===== DATASET =====

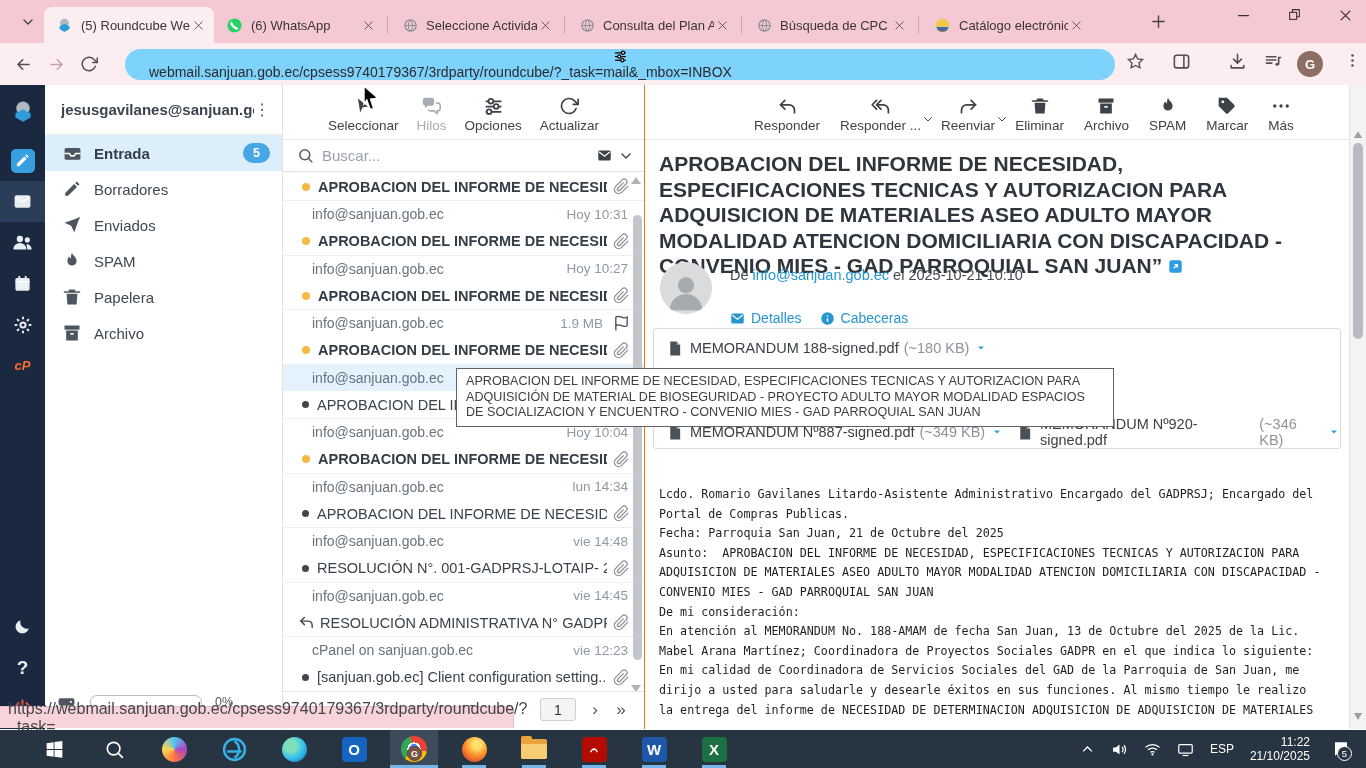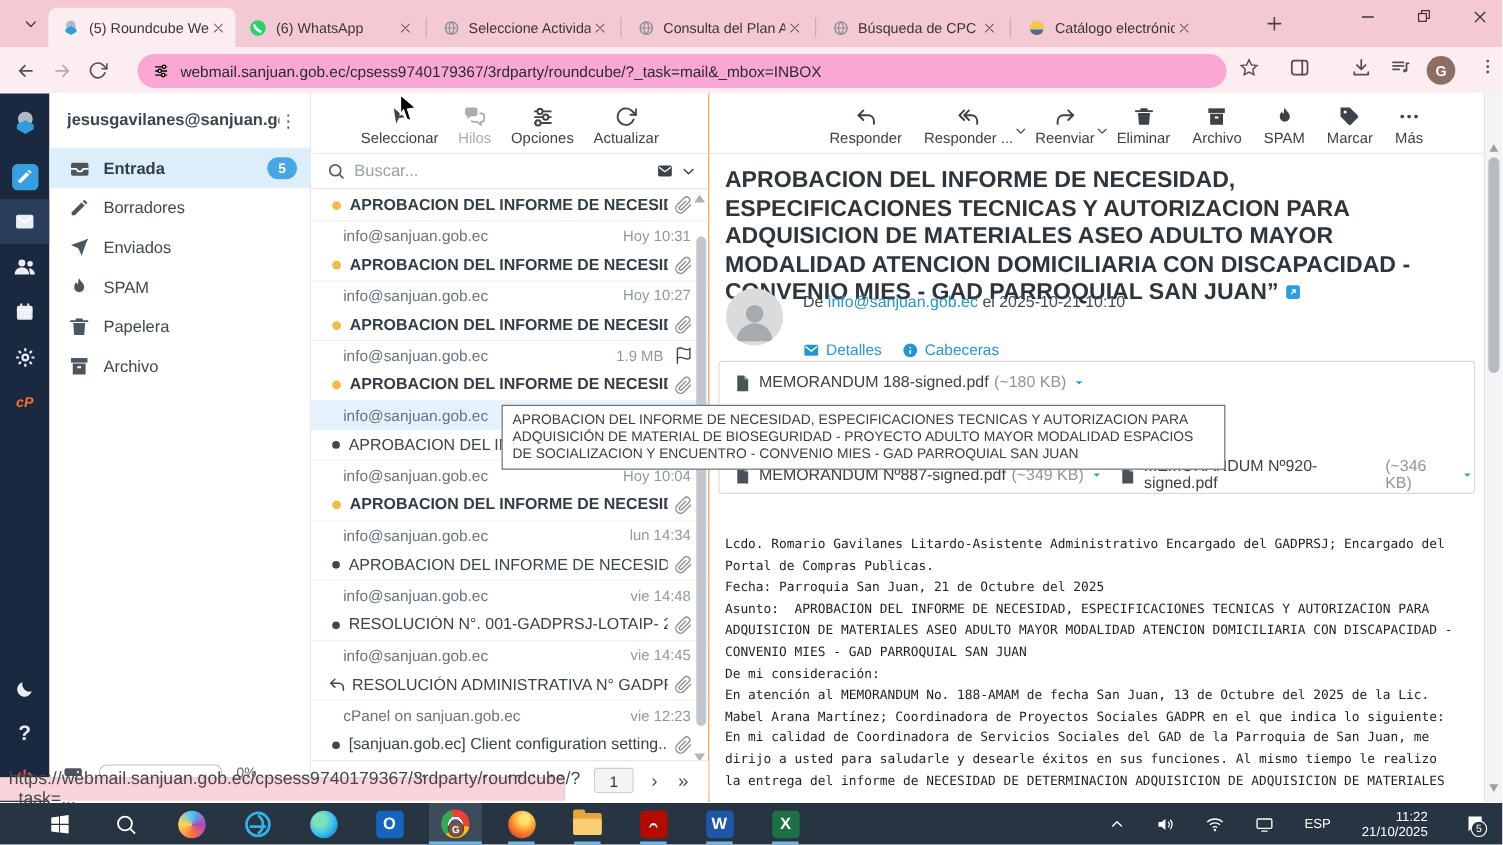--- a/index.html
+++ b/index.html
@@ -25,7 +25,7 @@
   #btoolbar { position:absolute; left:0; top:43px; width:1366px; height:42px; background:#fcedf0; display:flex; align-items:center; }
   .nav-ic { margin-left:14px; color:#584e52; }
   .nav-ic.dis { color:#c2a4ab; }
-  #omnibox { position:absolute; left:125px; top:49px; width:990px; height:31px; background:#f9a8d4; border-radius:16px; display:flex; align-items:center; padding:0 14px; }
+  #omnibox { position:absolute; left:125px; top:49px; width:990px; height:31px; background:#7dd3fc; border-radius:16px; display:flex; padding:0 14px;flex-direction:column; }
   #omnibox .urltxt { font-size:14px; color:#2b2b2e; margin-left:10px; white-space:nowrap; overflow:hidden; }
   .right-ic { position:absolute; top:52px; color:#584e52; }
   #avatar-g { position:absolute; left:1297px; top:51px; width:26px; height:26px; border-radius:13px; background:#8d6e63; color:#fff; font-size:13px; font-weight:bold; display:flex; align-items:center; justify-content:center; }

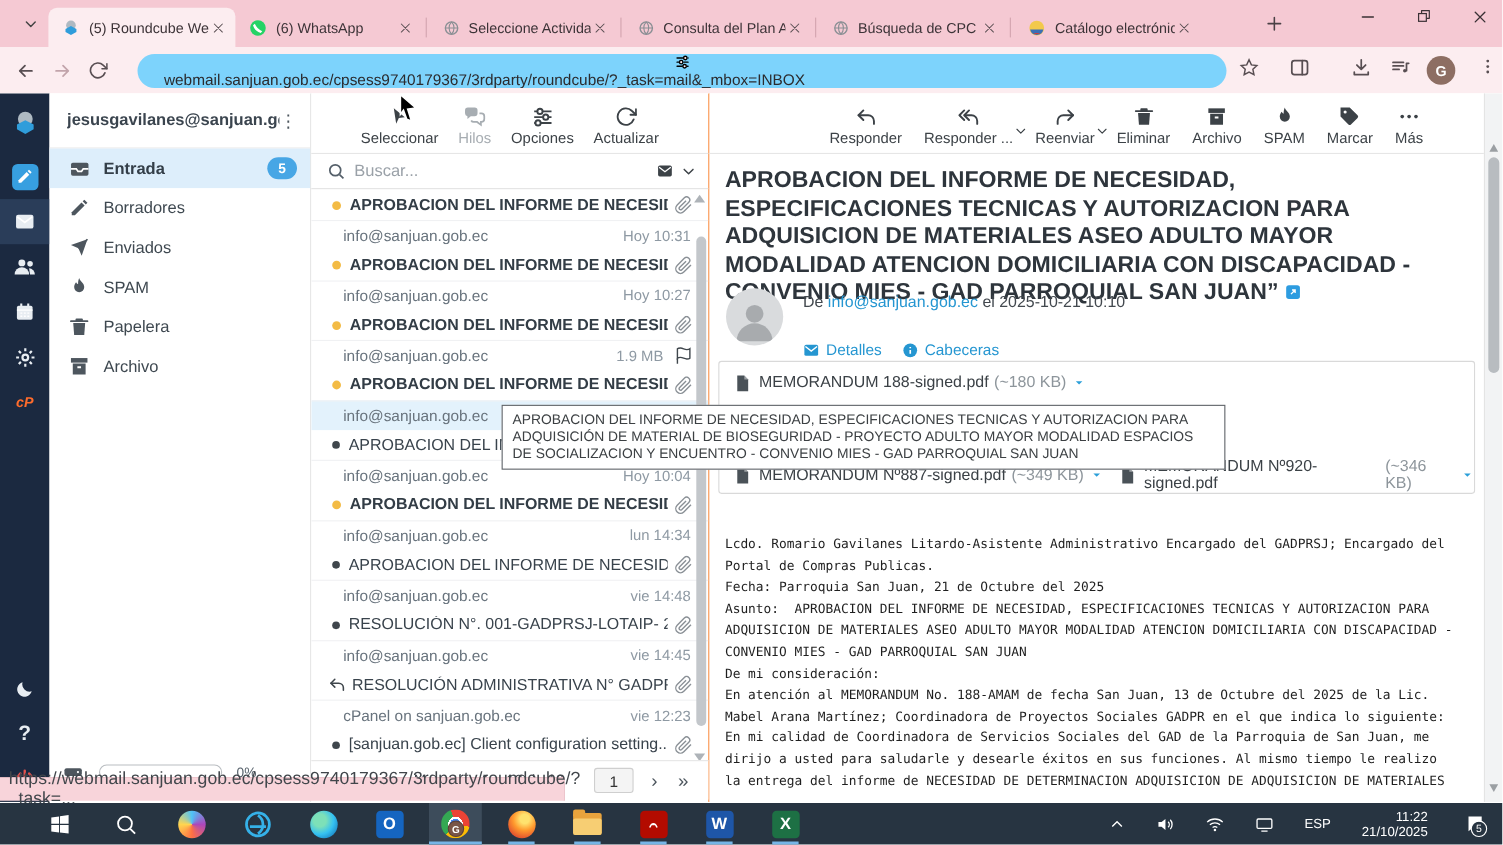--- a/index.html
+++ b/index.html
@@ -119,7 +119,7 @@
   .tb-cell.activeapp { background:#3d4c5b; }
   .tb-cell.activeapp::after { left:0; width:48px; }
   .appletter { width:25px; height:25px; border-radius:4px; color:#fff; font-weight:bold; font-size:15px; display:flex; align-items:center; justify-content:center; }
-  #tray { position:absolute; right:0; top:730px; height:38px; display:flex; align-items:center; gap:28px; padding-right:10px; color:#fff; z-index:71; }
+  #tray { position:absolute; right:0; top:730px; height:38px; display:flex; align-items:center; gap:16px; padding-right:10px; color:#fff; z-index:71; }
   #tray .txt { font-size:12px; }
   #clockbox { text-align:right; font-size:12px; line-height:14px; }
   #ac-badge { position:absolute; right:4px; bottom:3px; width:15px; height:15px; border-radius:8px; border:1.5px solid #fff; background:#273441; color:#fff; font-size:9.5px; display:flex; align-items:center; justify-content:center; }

=====

▶ TASK PROMPT:
Write out all the entries word for word, but skip any images.

▶ EXERCISE RESULT:
--- a/index.html
+++ b/index.html
@@ -25,7 +25,7 @@
   #btoolbar { position:absolute; left:0; top:43px; width:1366px; height:42px; background:#fcedf0; display:flex; align-items:center; }
   .nav-ic { margin-left:14px; color:#584e52; }
   .nav-ic.dis { color:#c2a4ab; }
-  #omnibox { position:absolute; left:125px; top:49px; width:990px; height:31px; background:#f9a8d4; border-radius:16px; display:flex; align-items:center; padding:0 14px; }
+  #omnibox { position:absolute; left:125px; top:49px; width:990px; height:31px; background:#7dd3fc; border-radius:16px; display:flex; padding:0 14px;flex-direction:column; }
   #omnibox .urltxt { font-size:14px; color:#2b2b2e; margin-left:10px; white-space:nowrap; overflow:hidden; }
   .right-ic { position:absolute; top:52px; color:#584e52; }
   #avatar-g { position:absolute; left:1297px; top:51px; width:26px; height:26px; border-radius:13px; background:#8d6e63; color:#fff; font-size:13px; font-weight:bold; display:flex; align-items:center; justify-content:center; }

--- a/index.html
+++ b/index.html
@@ -119,7 +119,7 @@
   .tb-cell.activeapp { background:#3d4c5b; }
   .tb-cell.activeapp::after { left:0; width:48px; }
   .appletter { width:25px; height:25px; border-radius:4px; color:#fff; font-weight:bold; font-size:15px; display:flex; align-items:center; justify-content:center; }
-  #tray { position:absolute; right:0; top:730px; height:38px; display:flex; align-items:center; gap:28px; padding-right:10px; color:#fff; z-index:71; }
+  #tray { position:absolute; right:0; top:730px; height:38px; display:flex; align-items:center; gap:16px; padding-right:10px; color:#fff; z-index:71; }
   #tray .txt { font-size:12px; }
   #clockbox { text-align:right; font-size:12px; line-height:14px; }
   #ac-badge { position:absolute; right:4px; bottom:3px; width:15px; height:15px; border-radius:8px; border:1.5px solid #fff; background:#273441; color:#fff; font-size:9.5px; display:flex; align-items:center; justify-content:center; }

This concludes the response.